* **The problem**
Write every line below out again exactly, images omitted.
-- Information provided follows --
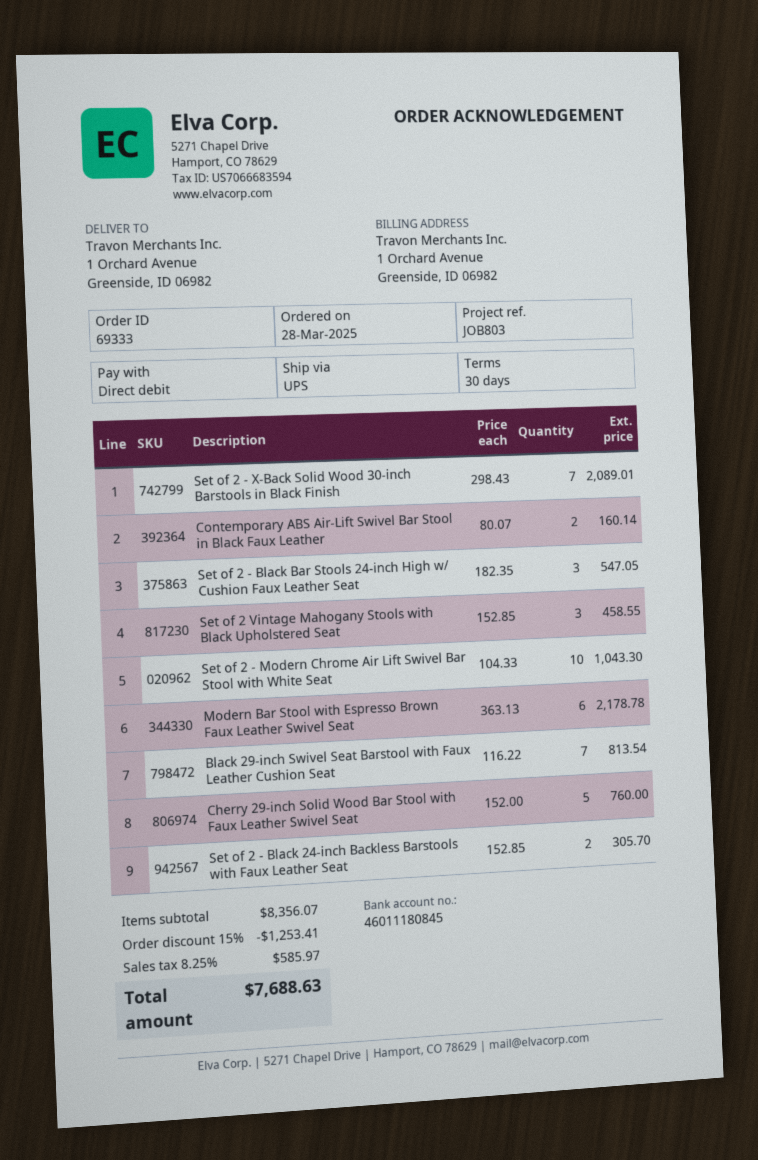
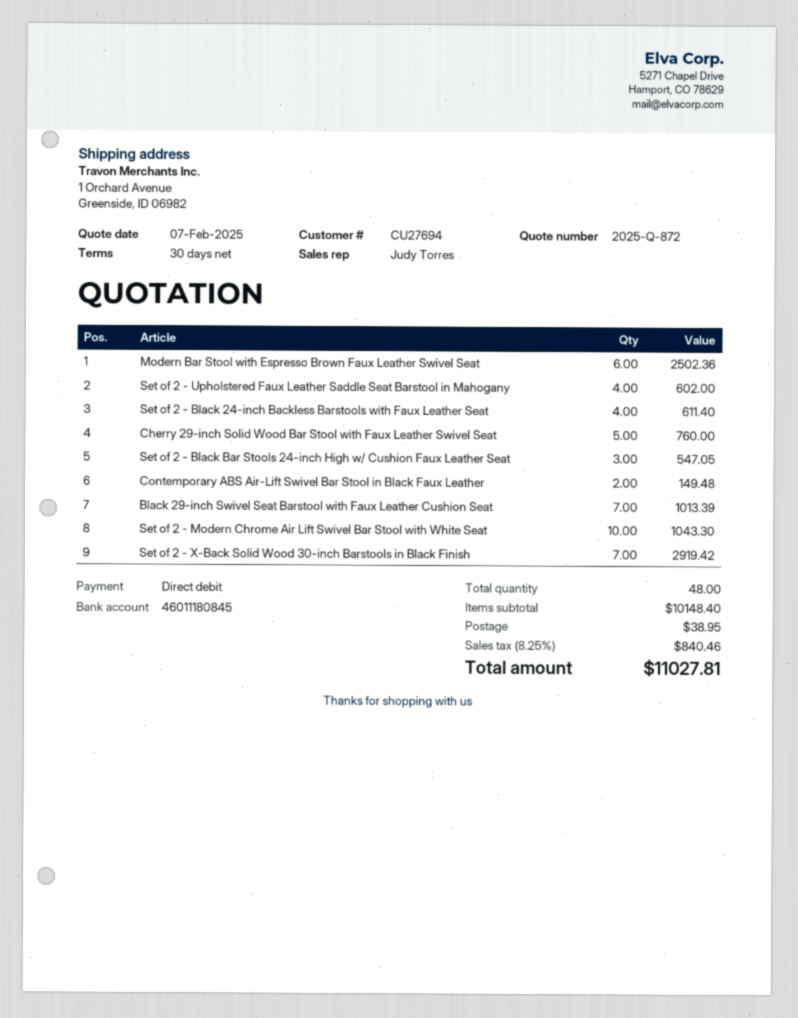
Set of 2 - X-Back Solid Wood 30-inch Barstools in Black Finish: 7 for 2089.01 -> 7 for 2919.42
Contemporary ABS Air-Lift Swivel Bar Stool in Black Faux Leather: 2 for 160.14 -> 2 for 149.48
Set of 2 Vintage Mahogany Stools with Black Upholstered Seat: 3 for 458.55 -> none
Modern Bar Stool with Espresso Brown Faux Leather Swivel Seat: 6 for 2178.78 -> 6 for 2502.36
Black 29-inch Swivel Seat Barstool with Faux Leather Cushion Seat: 7 for 813.54 -> 7 for 1013.39
Set of 2 - Black 24-inch Backless Barstools with Faux Leather Seat: 2 for 305.70 -> 4 for 611.40
Set of 2 - Upholstered Faux Leather Saddle Seat Barstool in Mahogany: none -> 4 for 602.00
subtotal: 8356.07 -> 10148.40
discount: 15% = 1253.41 -> none
shipping: none -> 38.95
tax: 8.25% = 585.97 -> 8.25% = 840.46
total: 7688.63 -> 11027.81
-- Information provided concluded --
* **Answer below**
Set of 2 - X-Back Solid Wood 30-inch Barstools in Black Finish: 7 for 2089.01 -> 7 for 2919.42
Contemporary ABS Air-Lift Swivel Bar Stool in Black Faux Leather: 2 for 160.14 -> 2 for 149.48
Set of 2 Vintage Mahogany Stools with Black Upholstered Seat: 3 for 458.55 -> none
Modern Bar Stool with Espresso Brown Faux Leather Swivel Seat: 6 for 2178.78 -> 6 for 2502.36
Black 29-inch Swivel Seat Barstool with Faux Leather Cushion Seat: 7 for 813.54 -> 7 for 1013.39
Set of 2 - Black 24-inch Backless Barstools with Faux Leather Seat: 2 for 305.70 -> 4 for 611.40
Set of 2 - Upholstered Faux Leather Saddle Seat Barstool in Mahogany: none -> 4 for 602.00
subtotal: 8356.07 -> 10148.40
discount: 15% = 1253.41 -> none
shipping: none -> 38.95
tax: 8.25% = 585.97 -> 8.25% = 840.46
total: 7688.63 -> 11027.81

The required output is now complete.